((

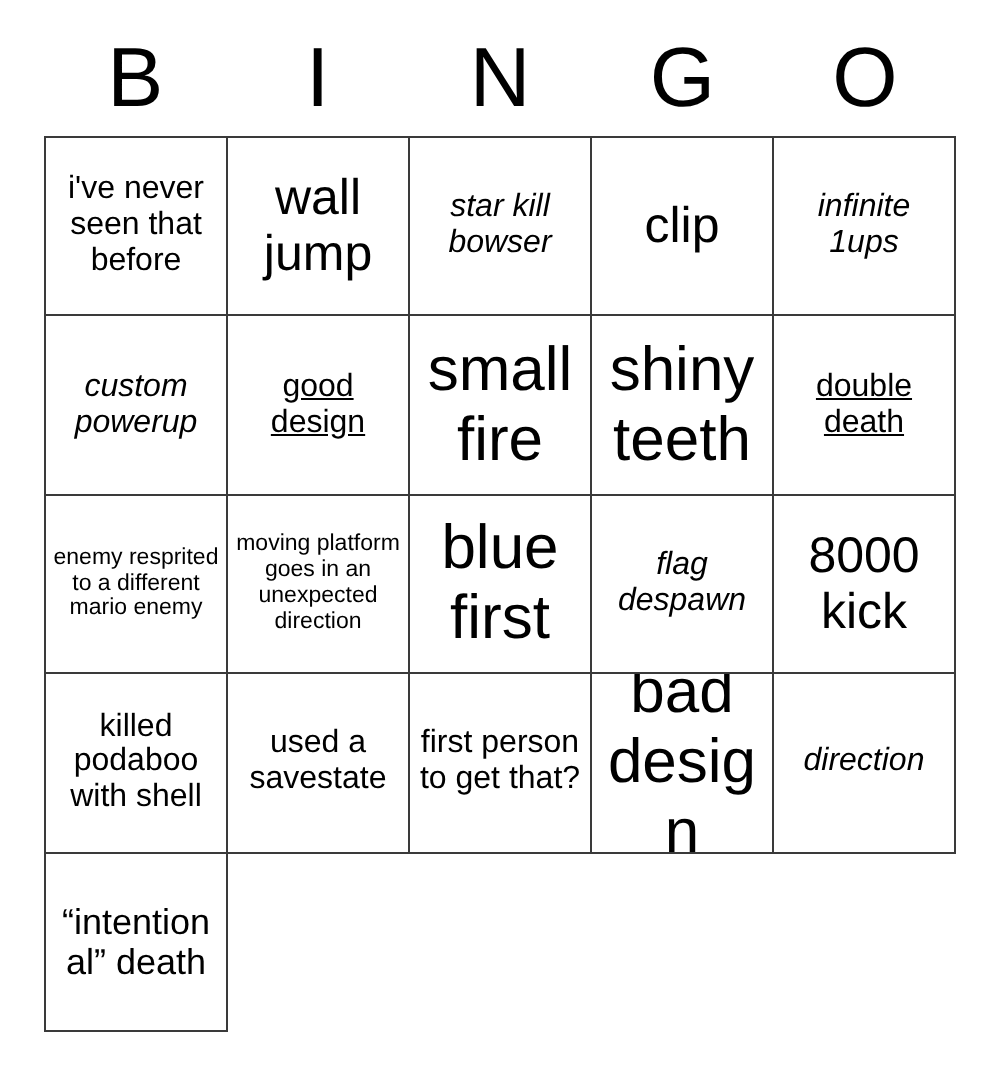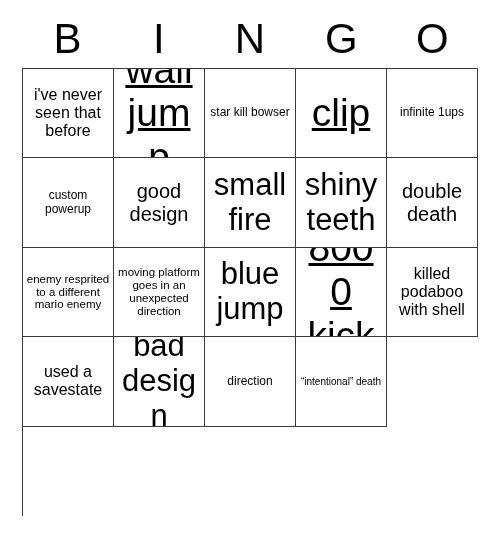"wall jump" .fs-xxl .txt { font-size: 39px -> 25px; text-decoration: underline -> none }
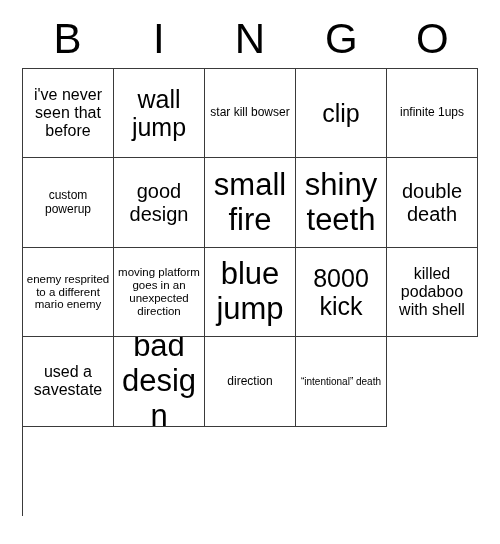"star kill bowser" .fs-md .txt { font-size: 12px -> 16px; font-style: none -> italic }
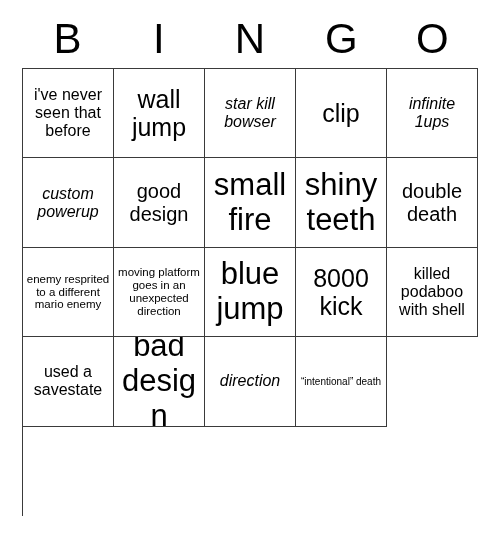"good design" .fs-lg .txt { font-size: 20px -> 16px; text-decoration: none -> underline }
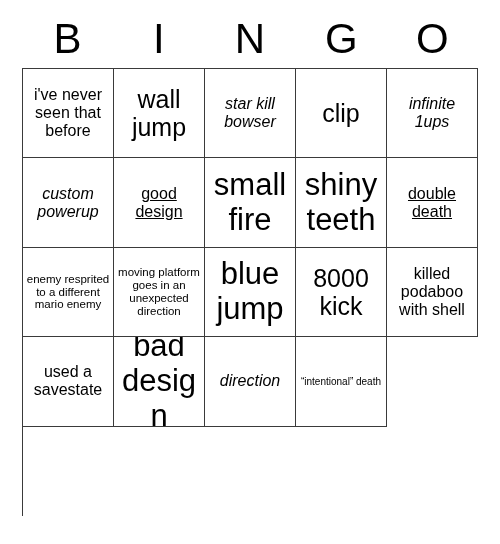"blue jump" span.txt { text: jump -> first }
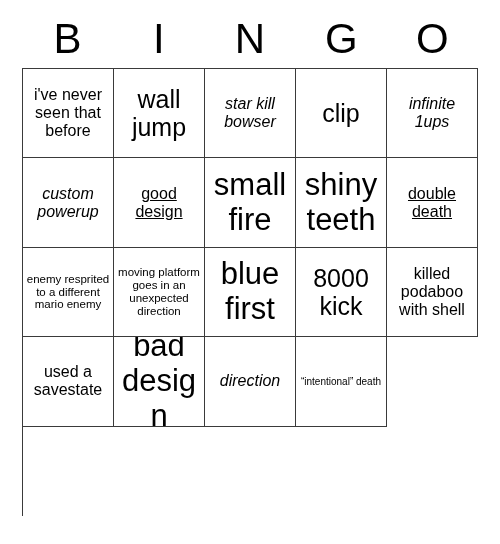"flag despawn" div.cell { html: none -> <div> <span>flag despawn</span> </div> }
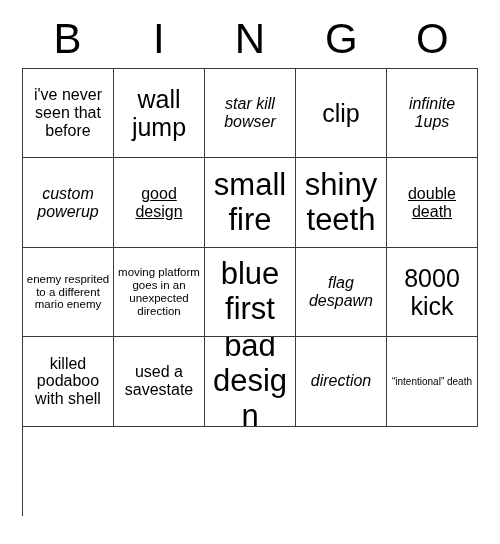"first person to get that?" div.cell { html: none -> <div> <span>first person to get that?</span> </div> }
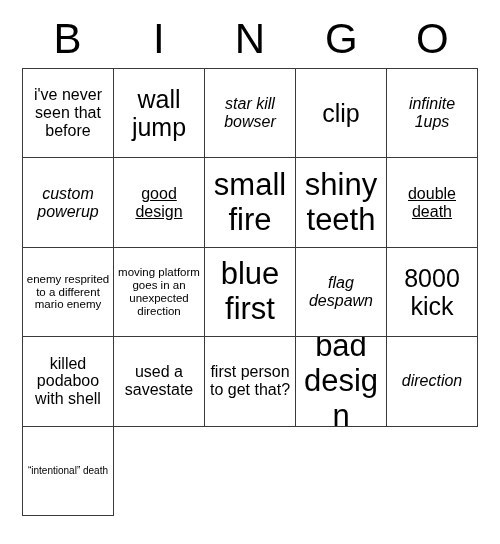"“intentional” death" .fs-xs .txt { font-size: 10px -> 18px }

))

=== WHAT THIS TASK INVOLVES ===
Without the pictures, give back the entries exactly.

=== TASK RESPONSE ===
"wall jump" .fs-xxl .txt { font-size: 39px -> 25px; text-decoration: underline -> none }
"star kill bowser" .fs-md .txt { font-size: 12px -> 16px; font-style: none -> italic }
"good design" .fs-lg .txt { font-size: 20px -> 16px; text-decoration: none -> underline }
"blue jump" span.txt { text: jump -> first }
"flag despawn" div.cell { html: none -> <div> <span>flag despawn</span> </div> }
"first person to get that?" div.cell { html: none -> <div> <span>first person to get that?</span> </div> }
"“intentional” death" .fs-xs .txt { font-size: 10px -> 18px }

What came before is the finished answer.